- _WHAT YOU WILL DO_
Below are records that contain pictures; transcribe the text exactly and omit the pictures.

Modification records:
##############################

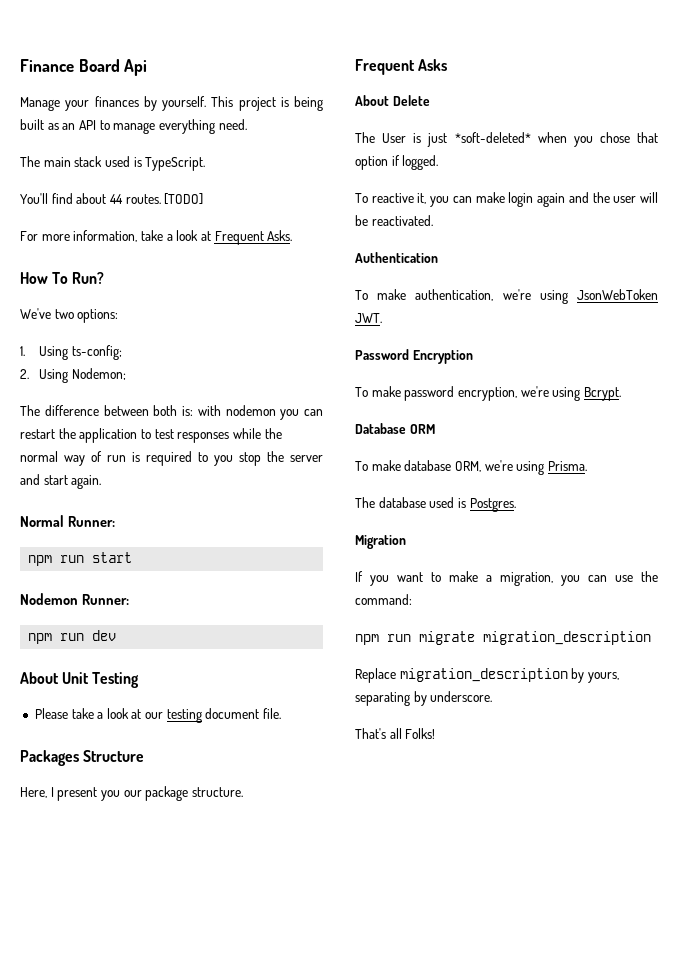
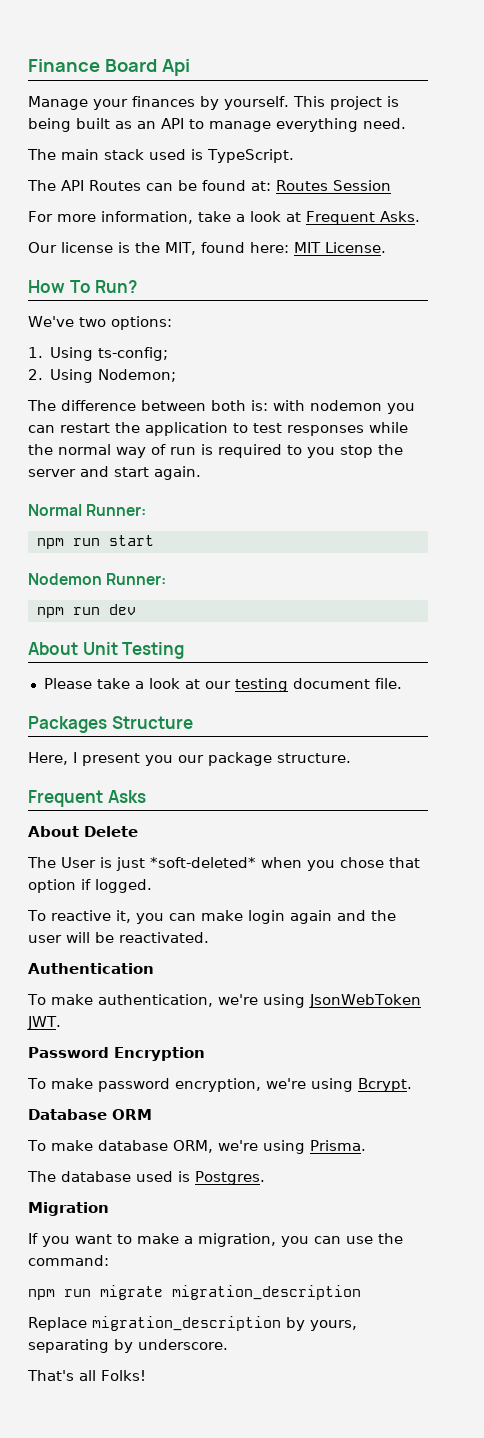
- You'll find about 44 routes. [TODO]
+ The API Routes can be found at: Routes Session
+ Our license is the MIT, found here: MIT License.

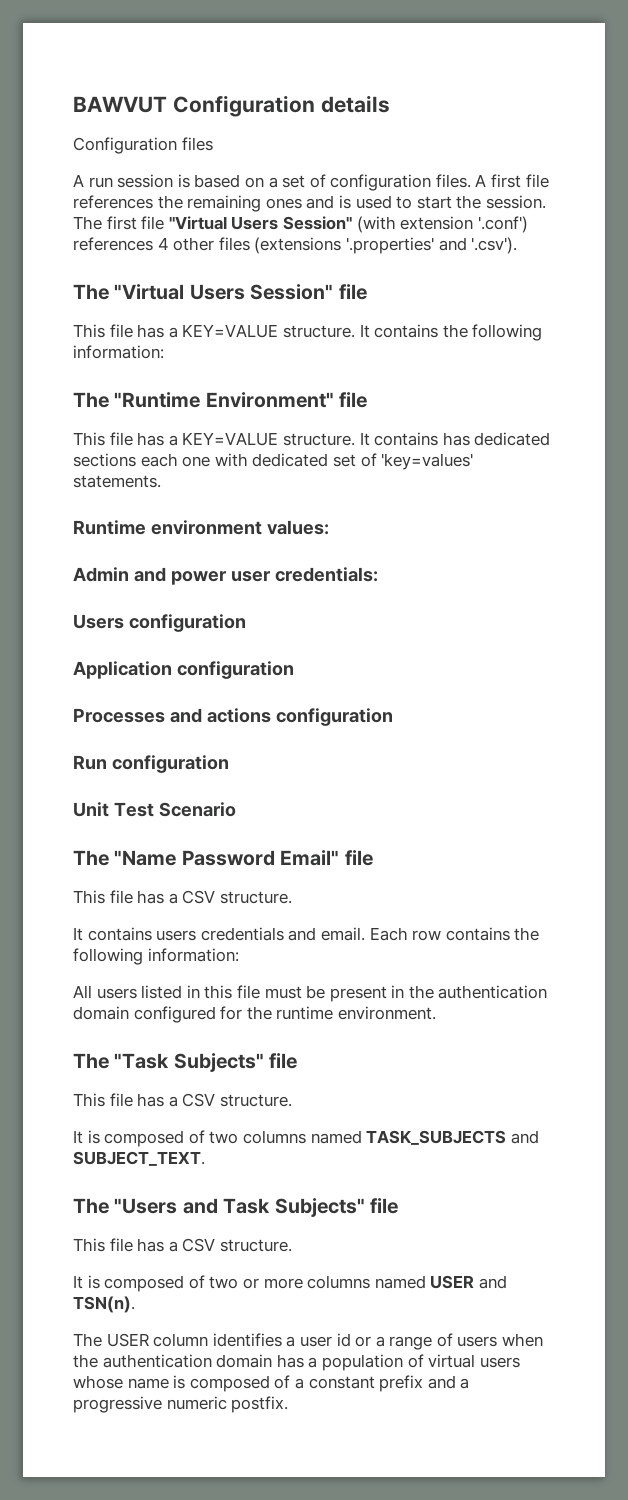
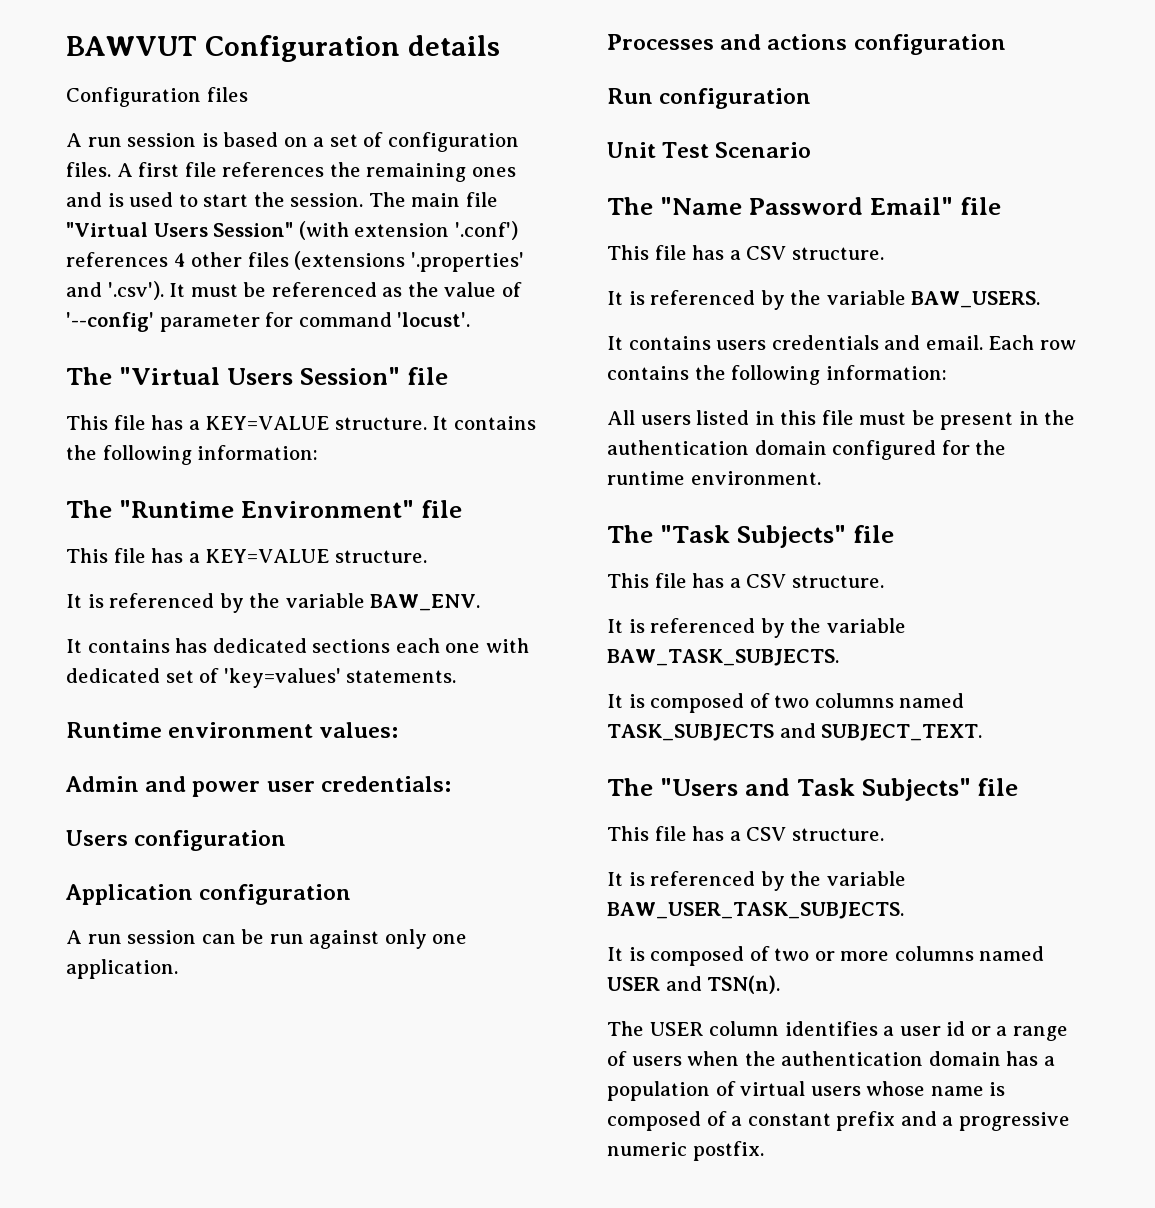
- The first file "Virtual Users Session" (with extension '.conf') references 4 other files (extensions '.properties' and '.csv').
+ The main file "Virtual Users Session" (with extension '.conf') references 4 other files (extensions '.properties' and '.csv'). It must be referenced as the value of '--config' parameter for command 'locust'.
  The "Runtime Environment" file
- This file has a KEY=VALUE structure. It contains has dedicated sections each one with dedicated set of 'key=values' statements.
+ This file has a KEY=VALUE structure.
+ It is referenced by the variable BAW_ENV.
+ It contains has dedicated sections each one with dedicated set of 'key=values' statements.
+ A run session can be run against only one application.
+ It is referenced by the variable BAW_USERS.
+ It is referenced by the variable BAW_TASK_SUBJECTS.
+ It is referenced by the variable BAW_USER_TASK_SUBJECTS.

##############################

- _WRITTEN REPLY_
- You'll find about 44 routes. [TODO]
+ The API Routes can be found at: Routes Session
+ Our license is the MIT, found here: MIT License.

- The first file "Virtual Users Session" (with extension '.conf') references 4 other files (extensions '.properties' and '.csv').
+ The main file "Virtual Users Session" (with extension '.conf') references 4 other files (extensions '.properties' and '.csv'). It must be referenced as the value of '--config' parameter for command 'locust'.
  The "Runtime Environment" file
- This file has a KEY=VALUE structure. It contains has dedicated sections each one with dedicated set of 'key=values' statements.
+ This file has a KEY=VALUE structure.
+ It is referenced by the variable BAW_ENV.
+ It contains has dedicated sections each one with dedicated set of 'key=values' statements.
+ A run session can be run against only one application.
+ It is referenced by the variable BAW_USERS.
+ It is referenced by the variable BAW_TASK_SUBJECTS.
+ It is referenced by the variable BAW_USER_TASK_SUBJECTS.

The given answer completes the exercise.